Midday at the Super-Kamiokande. Coach House Books
After the Hatching Oven. Nightwood Editions
Matthew Tierney’s latest poetry collection and David Alexander’s full-length debut merge unconventional subject matter with brazen takes on poetic form. In turn, both books take the field of contemporary Canadian poetry for a walk on the wild side.
Tierney’s Midday at the Super-Kamiokande is a sequence of taut, allusive poems that pun and joke while delivering a strong dose of existential malaise. In a style reminiscent of Michael Robbins’ Alien vs. Predator, the poems flit between philosophy and pop culture: expect to encounter Kierkegaard, Nietzsche, and Plotinus in very close proximity to Hitchcock, Star Wars, and/or a near-death “fat Elvis.” However, because Tierney adds in unsettling personal intimations—on fatherhood, most frequently—these poems vibrate in a register all their own.
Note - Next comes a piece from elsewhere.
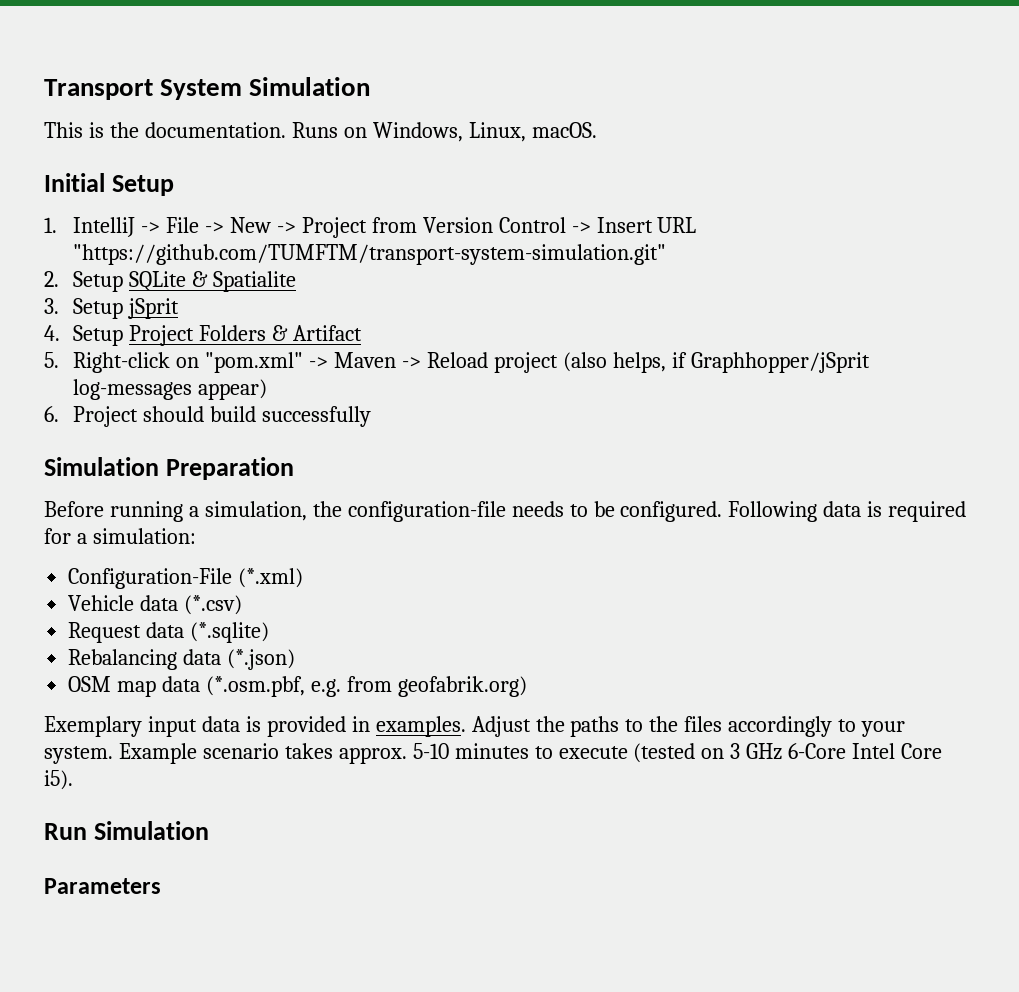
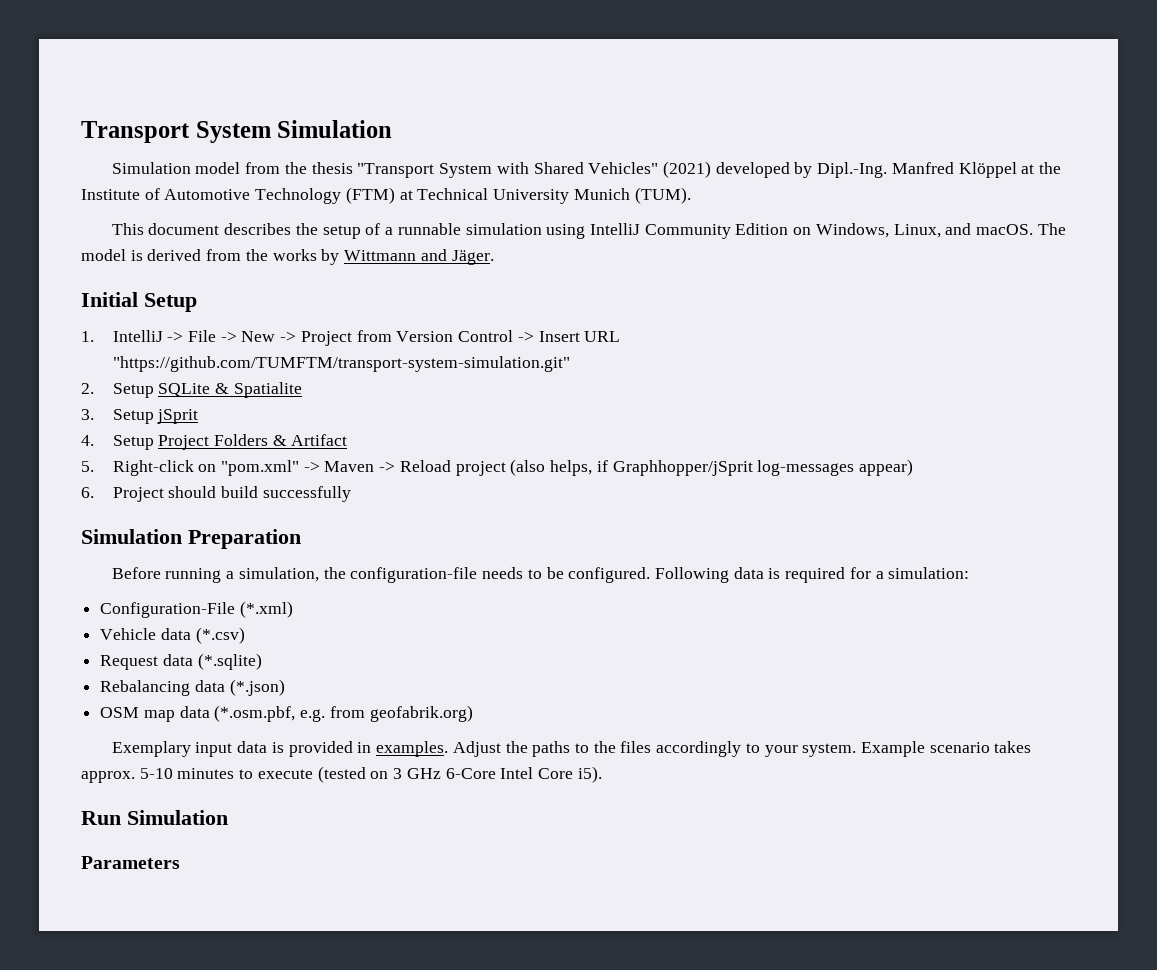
[44,122,338,138] This is the documentation. Runs -> [111,161,1062,178] [81,187,691,204] [111,223,789,239] Simulation model from the thesis "Transport System with Shared Vehicles" (2021) developed by Dipl.-Ing. Manfred Klöppel at the Institute of Automotive Technology (FTM) at Technical University Munich (TUM). // This document describes the setup of a runnable simulation using IntelliJ Community Edition
(526, 132) none -> [945,223,972,235] and
(597, 130) none -> [1037,223,1066,235] [81,249,494,265] The model is derived from the works by Wittmann and Jäger.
At their best, they combine jolting rhythms, subtle rhymes, and propulsive enjambments with startling descriptions and sage-like aphorisms. Take this section from “People Plan,” for example, a poem set in the subway:
Can’t decipher whether
my fellow commuter, intent on his tablet,
is a proficient first-person shooter,
if I’m his equal.
Is there any measure more biblical
than a stone’s throw?
what sunlight there is is refused us.
I’ve mixed feelings pointing out the obvious.
Either you understand my ambivalence
or you do not.
In the kingdom of conspiracies,
anyone could be a theorist.
Tierney’s speaker repeats, revises, and redirects at breakneck speed. Ecstatically snarky, Midday at the Super-Kamiokande alienates and amazes in turn, a futuristic machine that runs on charisma.
Alexander’s After the Hatching Oven is an entire book of poems about chickens. Equal parts reference companion, PETA-esque manifesto, and concept album, Alexander’s collection takes on the lowly chicken from all angles, then renders his findings into a multiplicity of forms: erasures, centos, prose poems, sonnets, even a hybrid villanelle. Intermittently funny, heart-wrenching, clever, and quirky, the book’s potpourri of forms is connected by inventive images and consistently exquisite line breaks. In the sonnet “Elegy”—a standout—Alexander stitches together sarcasm, outrage, and caring description as his speaker looks at an oven-ready roasting chicken. The poem beckons us toward an uneasy reckoning with what’s for dinner:
Here she lies, unknown, at rest
on a bed of rue and rosemary. Tenderly
trussed before cremation. She loved your
jokes about bacon, the winking way
you hawked her hand-drawn corpse. . . .
Since many of the poems in the book respond to the works of other poets, Alexander’s own poetic inspirations are clear: Ted Hughes, in particular, haunts the collection, with four of Alexander’s poems explicitly referencing or rewriting his. And although a few poems predictably repeat the formula of rewriting another poet’s work to make it about chickens—take “After bpNichol”: “A / cluck // A / click // A / chick // A / child // A / chill”—others are sure to intrigue: “Why I Am Not a Chicken,” written after Frank O’Hara’s “Why I Am Not a Painter,” captures O’Hara’s exuberance but is unmistakably Alexander’s.